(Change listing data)
☆ ☆ ☆ ☆ ☆ ☆ ☆

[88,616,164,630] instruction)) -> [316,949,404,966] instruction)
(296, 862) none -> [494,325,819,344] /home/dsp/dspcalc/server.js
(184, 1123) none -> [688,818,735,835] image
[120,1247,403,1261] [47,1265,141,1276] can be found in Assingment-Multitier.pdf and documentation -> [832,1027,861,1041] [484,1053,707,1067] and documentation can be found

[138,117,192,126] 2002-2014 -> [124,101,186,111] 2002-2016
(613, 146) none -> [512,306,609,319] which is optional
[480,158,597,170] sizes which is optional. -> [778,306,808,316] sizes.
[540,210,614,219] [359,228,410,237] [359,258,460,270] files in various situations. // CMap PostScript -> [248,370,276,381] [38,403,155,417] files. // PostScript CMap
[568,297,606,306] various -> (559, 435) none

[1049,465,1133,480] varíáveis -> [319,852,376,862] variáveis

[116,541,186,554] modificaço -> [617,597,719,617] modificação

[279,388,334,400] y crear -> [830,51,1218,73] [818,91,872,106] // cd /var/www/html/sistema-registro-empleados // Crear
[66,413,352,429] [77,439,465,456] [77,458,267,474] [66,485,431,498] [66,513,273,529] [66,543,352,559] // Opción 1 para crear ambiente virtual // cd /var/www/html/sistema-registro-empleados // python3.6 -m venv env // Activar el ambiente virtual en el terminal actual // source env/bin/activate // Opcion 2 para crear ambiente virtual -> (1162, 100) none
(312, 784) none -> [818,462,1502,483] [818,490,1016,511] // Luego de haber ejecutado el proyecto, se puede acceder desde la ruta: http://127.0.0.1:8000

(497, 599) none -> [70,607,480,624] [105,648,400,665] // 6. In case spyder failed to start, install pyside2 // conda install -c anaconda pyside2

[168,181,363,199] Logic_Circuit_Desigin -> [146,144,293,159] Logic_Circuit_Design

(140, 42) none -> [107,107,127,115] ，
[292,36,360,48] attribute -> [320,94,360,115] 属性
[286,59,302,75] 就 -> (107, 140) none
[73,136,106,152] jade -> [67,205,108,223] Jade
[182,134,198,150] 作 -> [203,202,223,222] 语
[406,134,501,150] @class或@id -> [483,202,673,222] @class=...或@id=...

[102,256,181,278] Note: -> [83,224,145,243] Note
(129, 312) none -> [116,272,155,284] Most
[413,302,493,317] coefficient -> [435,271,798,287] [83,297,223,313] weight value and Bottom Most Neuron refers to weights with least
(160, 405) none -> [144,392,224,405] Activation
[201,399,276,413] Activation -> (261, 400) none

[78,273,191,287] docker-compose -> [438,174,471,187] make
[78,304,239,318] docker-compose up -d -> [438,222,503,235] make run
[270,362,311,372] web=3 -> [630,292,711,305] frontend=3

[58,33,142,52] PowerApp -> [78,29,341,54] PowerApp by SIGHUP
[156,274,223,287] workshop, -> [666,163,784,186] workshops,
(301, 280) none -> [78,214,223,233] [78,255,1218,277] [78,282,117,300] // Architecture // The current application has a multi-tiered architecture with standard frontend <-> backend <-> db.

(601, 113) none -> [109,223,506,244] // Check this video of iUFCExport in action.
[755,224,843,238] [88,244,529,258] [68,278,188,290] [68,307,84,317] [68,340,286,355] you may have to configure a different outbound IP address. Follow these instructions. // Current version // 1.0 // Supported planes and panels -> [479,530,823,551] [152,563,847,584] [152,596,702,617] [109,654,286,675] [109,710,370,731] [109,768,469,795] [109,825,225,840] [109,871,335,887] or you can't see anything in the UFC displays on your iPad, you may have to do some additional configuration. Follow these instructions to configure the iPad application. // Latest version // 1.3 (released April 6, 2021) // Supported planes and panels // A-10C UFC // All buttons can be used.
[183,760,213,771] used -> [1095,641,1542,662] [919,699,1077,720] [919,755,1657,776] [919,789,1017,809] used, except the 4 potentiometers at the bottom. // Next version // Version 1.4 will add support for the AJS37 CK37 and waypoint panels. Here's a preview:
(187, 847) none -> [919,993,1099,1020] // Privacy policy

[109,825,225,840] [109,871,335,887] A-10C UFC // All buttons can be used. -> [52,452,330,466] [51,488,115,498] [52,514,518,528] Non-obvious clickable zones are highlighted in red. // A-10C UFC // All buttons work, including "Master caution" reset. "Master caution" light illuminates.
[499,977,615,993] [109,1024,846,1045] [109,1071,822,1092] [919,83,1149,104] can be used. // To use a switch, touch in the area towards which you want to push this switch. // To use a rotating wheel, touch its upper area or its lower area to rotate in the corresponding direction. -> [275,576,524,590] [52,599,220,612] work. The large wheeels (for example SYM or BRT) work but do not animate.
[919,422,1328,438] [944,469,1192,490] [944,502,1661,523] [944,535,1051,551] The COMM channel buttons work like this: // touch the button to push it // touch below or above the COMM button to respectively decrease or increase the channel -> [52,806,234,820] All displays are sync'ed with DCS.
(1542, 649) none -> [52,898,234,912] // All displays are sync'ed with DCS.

☆ ☆ ☆ ☆ ☆ ☆ ☆

Every entry is to be repeated exactly as it stands.

● TASK RESPONSE
[88,616,164,630] instruction)) -> [316,949,404,966] instruction)
(296, 862) none -> [494,325,819,344] /home/dsp/dspcalc/server.js
(184, 1123) none -> [688,818,735,835] image
[120,1247,403,1261] [47,1265,141,1276] can be found in Assingment-Multitier.pdf and documentation -> [832,1027,861,1041] [484,1053,707,1067] and documentation can be found

[138,117,192,126] 2002-2014 -> [124,101,186,111] 2002-2016
(613, 146) none -> [512,306,609,319] which is optional
[480,158,597,170] sizes which is optional. -> [778,306,808,316] sizes.
[540,210,614,219] [359,228,410,237] [359,258,460,270] files in various situations. // CMap PostScript -> [248,370,276,381] [38,403,155,417] files. // PostScript CMap
[568,297,606,306] various -> (559, 435) none

[1049,465,1133,480] varíáveis -> [319,852,376,862] variáveis

[116,541,186,554] modificaço -> [617,597,719,617] modificação

[279,388,334,400] y crear -> [830,51,1218,73] [818,91,872,106] // cd /var/www/html/sistema-registro-empleados // Crear
[66,413,352,429] [77,439,465,456] [77,458,267,474] [66,485,431,498] [66,513,273,529] [66,543,352,559] // Opción 1 para crear ambiente virtual // cd /var/www/html/sistema-registro-empleados // python3.6 -m venv env // Activar el ambiente virtual en el terminal actual // source env/bin/activate // Opcion 2 para crear ambiente virtual -> (1162, 100) none
(312, 784) none -> [818,462,1502,483] [818,490,1016,511] // Luego de haber ejecutado el proyecto, se puede acceder desde la ruta: http://127.0.0.1:8000

(497, 599) none -> [70,607,480,624] [105,648,400,665] // 6. In case spyder failed to start, install pyside2 // conda install -c anaconda pyside2

[168,181,363,199] Logic_Circuit_Desigin -> [146,144,293,159] Logic_Circuit_Design

(140, 42) none -> [107,107,127,115] ，
[292,36,360,48] attribute -> [320,94,360,115] 属性
[286,59,302,75] 就 -> (107, 140) none
[73,136,106,152] jade -> [67,205,108,223] Jade
[182,134,198,150] 作 -> [203,202,223,222] 语
[406,134,501,150] @class或@id -> [483,202,673,222] @class=...或@id=...

[102,256,181,278] Note: -> [83,224,145,243] Note
(129, 312) none -> [116,272,155,284] Most
[413,302,493,317] coefficient -> [435,271,798,287] [83,297,223,313] weight value and Bottom Most Neuron refers to weights with least
(160, 405) none -> [144,392,224,405] Activation
[201,399,276,413] Activation -> (261, 400) none

[78,273,191,287] docker-compose -> [438,174,471,187] make
[78,304,239,318] docker-compose up -d -> [438,222,503,235] make run
[270,362,311,372] web=3 -> [630,292,711,305] frontend=3

[58,33,142,52] PowerApp -> [78,29,341,54] PowerApp by SIGHUP
[156,274,223,287] workshop, -> [666,163,784,186] workshops,
(301, 280) none -> [78,214,223,233] [78,255,1218,277] [78,282,117,300] // Architecture // The current application has a multi-tiered architecture with standard frontend <-> backend <-> db.

(601, 113) none -> [109,223,506,244] // Check this video of iUFCExport in action.
[755,224,843,238] [88,244,529,258] [68,278,188,290] [68,307,84,317] [68,340,286,355] you may have to configure a different outbound IP address. Follow these instructions. // Current version // 1.0 // Supported planes and panels -> [479,530,823,551] [152,563,847,584] [152,596,702,617] [109,654,286,675] [109,710,370,731] [109,768,469,795] [109,825,225,840] [109,871,335,887] or you can't see anything in the UFC displays on your iPad, you may have to do some additional configuration. Follow these instructions to configure the iPad application. // Latest version // 1.3 (released April 6, 2021) // Supported planes and panels // A-10C UFC // All buttons can be used.
[183,760,213,771] used -> [1095,641,1542,662] [919,699,1077,720] [919,755,1657,776] [919,789,1017,809] used, except the 4 potentiometers at the bottom. // Next version // Version 1.4 will add support for the AJS37 CK37 and waypoint panels. Here's a preview:
(187, 847) none -> [919,993,1099,1020] // Privacy policy

[109,825,225,840] [109,871,335,887] A-10C UFC // All buttons can be used. -> [52,452,330,466] [51,488,115,498] [52,514,518,528] Non-obvious clickable zones are highlighted in red. // A-10C UFC // All buttons work, including "Master caution" reset. "Master caution" light illuminates.
[499,977,615,993] [109,1024,846,1045] [109,1071,822,1092] [919,83,1149,104] can be used. // To use a switch, touch in the area towards which you want to push this switch. // To use a rotating wheel, touch its upper area or its lower area to rotate in the corresponding direction. -> [275,576,524,590] [52,599,220,612] work. The large wheeels (for example SYM or BRT) work but do not animate.
[919,422,1328,438] [944,469,1192,490] [944,502,1661,523] [944,535,1051,551] The COMM channel buttons work like this: // touch the button to push it // touch below or above the COMM button to respectively decrease or increase the channel -> [52,806,234,820] All displays are sync'ed with DCS.
(1542, 649) none -> [52,898,234,912] // All displays are sync'ed with DCS.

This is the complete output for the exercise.